ASSIGNMENT
Return all of the data that follows precisely, leaving every image out.

MATERIAL SUPPLIED
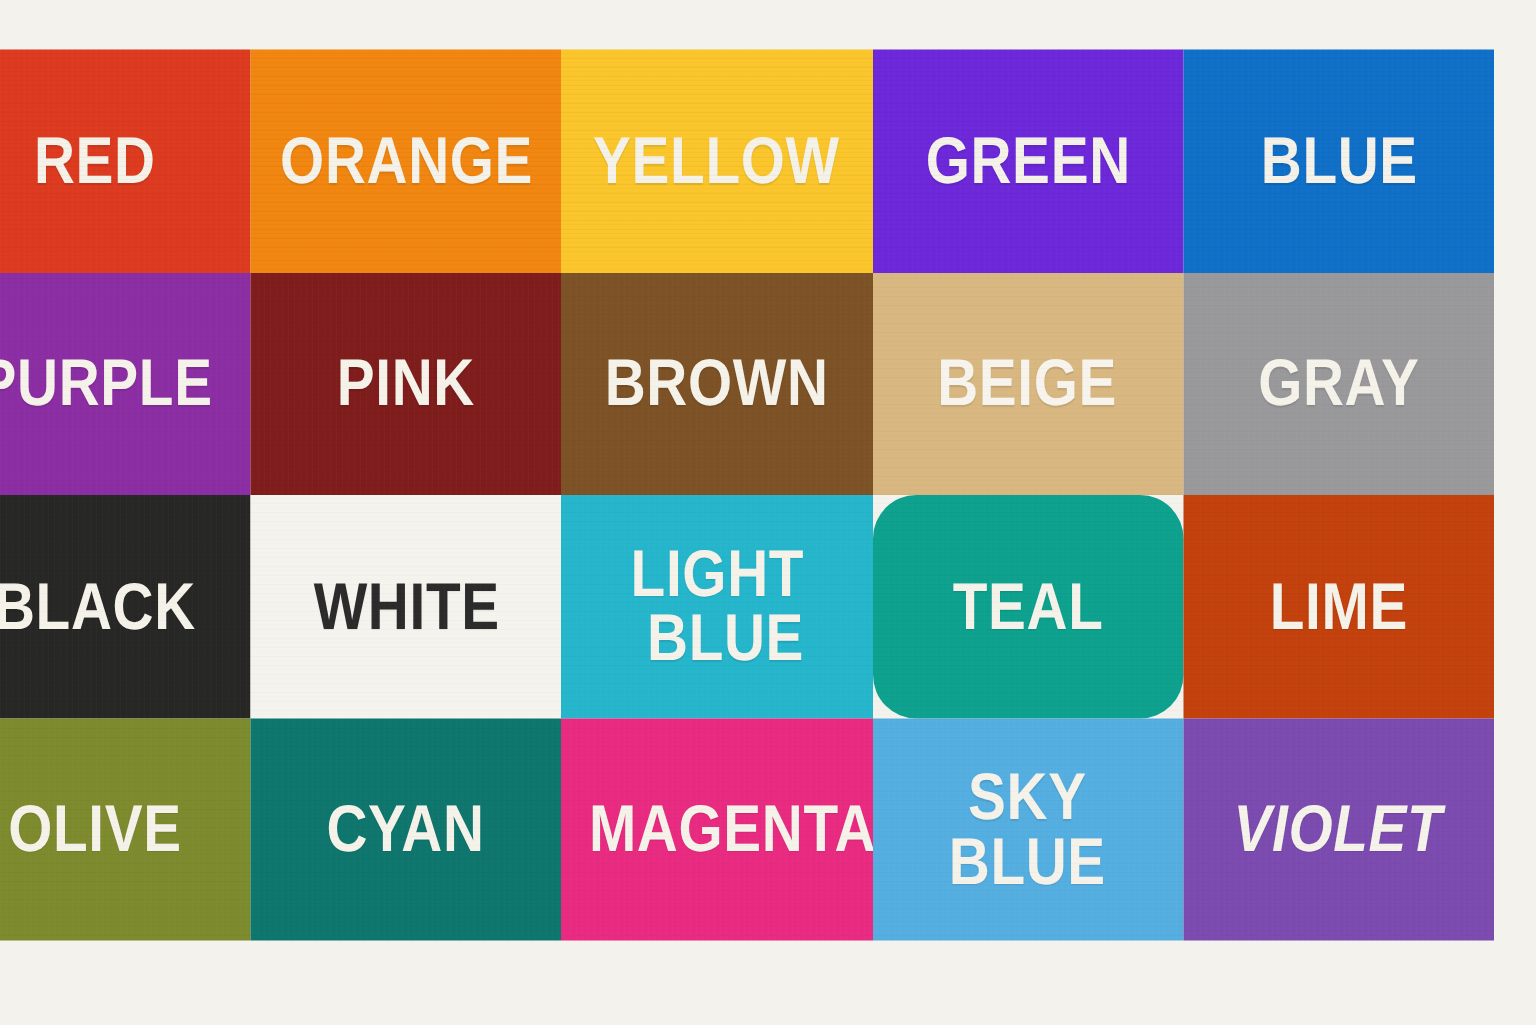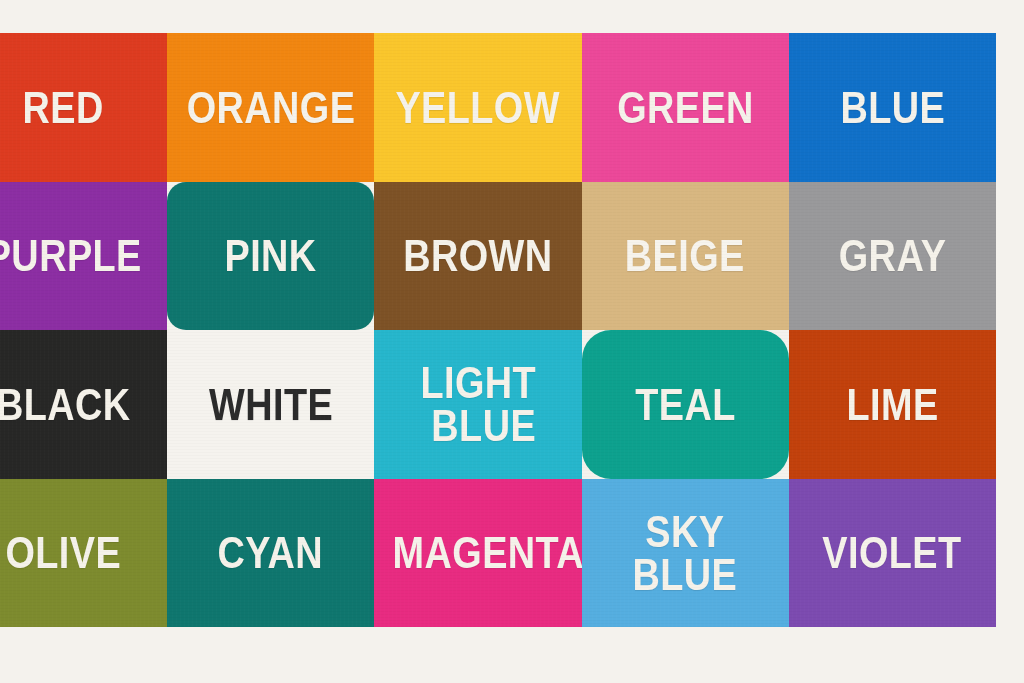--- a/index.html
+++ b/index.html
@@ -71,30 +71,30 @@
 
   <div class="swatch" style="background: rgb(221, 59, 32);">
       <span class="swatch-label" style="color: rgb(245, 242, 234);">RED</span>
     </div>
     <div class="swatch" style="background: rgb(241, 134, 16);">
       <span class="swatch-label" style="color: rgb(245, 242, 234);">ORANGE</span>
     </div>
     <div class="swatch" style="background: rgb(250, 198, 44);">
       <span class="swatch-label" style="color: rgb(245, 242, 234);">YELLOW</span>
     </div>
-    <div class="swatch" style="background: #ec4899;">
+    <div class="swatch" style="background: #6d28d9;">
       <span class="swatch-label" style="color: rgb(245, 242, 234);">GREEN</span>
     </div>
     <div class="swatch" style="background: rgb(16, 112, 200);">
       <span class="swatch-label" style="color: rgb(245, 242, 234);">BLUE</span>
     </div>
     <div class="swatch" style="background: rgb(140, 46, 163);">
       <span class="swatch-label" style="color: rgb(245, 242, 234);">PURPLE</span>
     </div>
-    <div class="swatch" style="background: #0f766e; border-radius: 19px;">
+    <div class="swatch" style="background: #7f1d1d;">
       <span class="swatch-label" style="color: rgb(245, 242, 234);">PINK</span>
     </div>
     <div class="swatch" style="background: rgb(125, 82, 38);">
       <span class="swatch-label" style="color: rgb(245, 242, 234);">BROWN</span>
     </div>
     <div class="swatch" style="background: rgb(216, 183, 129); text-align: center;">
       <span class="swatch-label" style="color: rgb(247, 244, 237);">BEIGE</span>
     </div>
     <div class="swatch" style="background: rgb(153, 153, 155);">
       <span class="swatch-label" style="color: rgb(245, 242, 234);">GRAY</span>
@@ -121,17 +121,17 @@
     <div class="swatch" style="background: #0f766e;">
       <span class="swatch-label" style="color: rgb(245, 242, 234);">CYAN</span>
     </div>
     <div class="swatch" style="background: rgb(232, 43, 129); padding-left: 20px;">
       <span class="swatch-label" style="color: rgb(245, 242, 234);">MAGENTA</span>
     </div>
     <div class="swatch" style="background: rgb(85, 174, 224);">
       <span class="swatch-label" style="color: rgb(245, 242, 234);">SKY
 BLUE</span>
     </div>
-    <div class="swatch" style="background: rgb(124, 75, 176);">
+    <div class="swatch" style="background: rgb(124, 75, 176); font-style: italic;">
       <span class="swatch-label" style="color: rgb(245, 242, 234);">VIOLET</span>
     </div>
     <div id="grain-overlay"></div>
 </div>
 
 </body></html>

RESPONSE BELOW
--- a/index.html
+++ b/index.html
@@ -71,30 +71,30 @@
 
   <div class="swatch" style="background: rgb(221, 59, 32);">
       <span class="swatch-label" style="color: rgb(245, 242, 234);">RED</span>
     </div>
     <div class="swatch" style="background: rgb(241, 134, 16);">
       <span class="swatch-label" style="color: rgb(245, 242, 234);">ORANGE</span>
     </div>
     <div class="swatch" style="background: rgb(250, 198, 44);">
       <span class="swatch-label" style="color: rgb(245, 242, 234);">YELLOW</span>
     </div>
-    <div class="swatch" style="background: #ec4899;">
+    <div class="swatch" style="background: #6d28d9;">
       <span class="swatch-label" style="color: rgb(245, 242, 234);">GREEN</span>
     </div>
     <div class="swatch" style="background: rgb(16, 112, 200);">
       <span class="swatch-label" style="color: rgb(245, 242, 234);">BLUE</span>
     </div>
     <div class="swatch" style="background: rgb(140, 46, 163);">
       <span class="swatch-label" style="color: rgb(245, 242, 234);">PURPLE</span>
     </div>
-    <div class="swatch" style="background: #0f766e; border-radius: 19px;">
+    <div class="swatch" style="background: #7f1d1d;">
       <span class="swatch-label" style="color: rgb(245, 242, 234);">PINK</span>
     </div>
     <div class="swatch" style="background: rgb(125, 82, 38);">
       <span class="swatch-label" style="color: rgb(245, 242, 234);">BROWN</span>
     </div>
     <div class="swatch" style="background: rgb(216, 183, 129); text-align: center;">
       <span class="swatch-label" style="color: rgb(247, 244, 237);">BEIGE</span>
     </div>
     <div class="swatch" style="background: rgb(153, 153, 155);">
       <span class="swatch-label" style="color: rgb(245, 242, 234);">GRAY</span>
@@ -121,17 +121,17 @@
     <div class="swatch" style="background: #0f766e;">
       <span class="swatch-label" style="color: rgb(245, 242, 234);">CYAN</span>
     </div>
     <div class="swatch" style="background: rgb(232, 43, 129); padding-left: 20px;">
       <span class="swatch-label" style="color: rgb(245, 242, 234);">MAGENTA</span>
     </div>
     <div class="swatch" style="background: rgb(85, 174, 224);">
       <span class="swatch-label" style="color: rgb(245, 242, 234);">SKY
 BLUE</span>
     </div>
-    <div class="swatch" style="background: rgb(124, 75, 176);">
+    <div class="swatch" style="background: rgb(124, 75, 176); font-style: italic;">
       <span class="swatch-label" style="color: rgb(245, 242, 234);">VIOLET</span>
     </div>
     <div id="grain-overlay"></div>
 </div>
 
 </body></html>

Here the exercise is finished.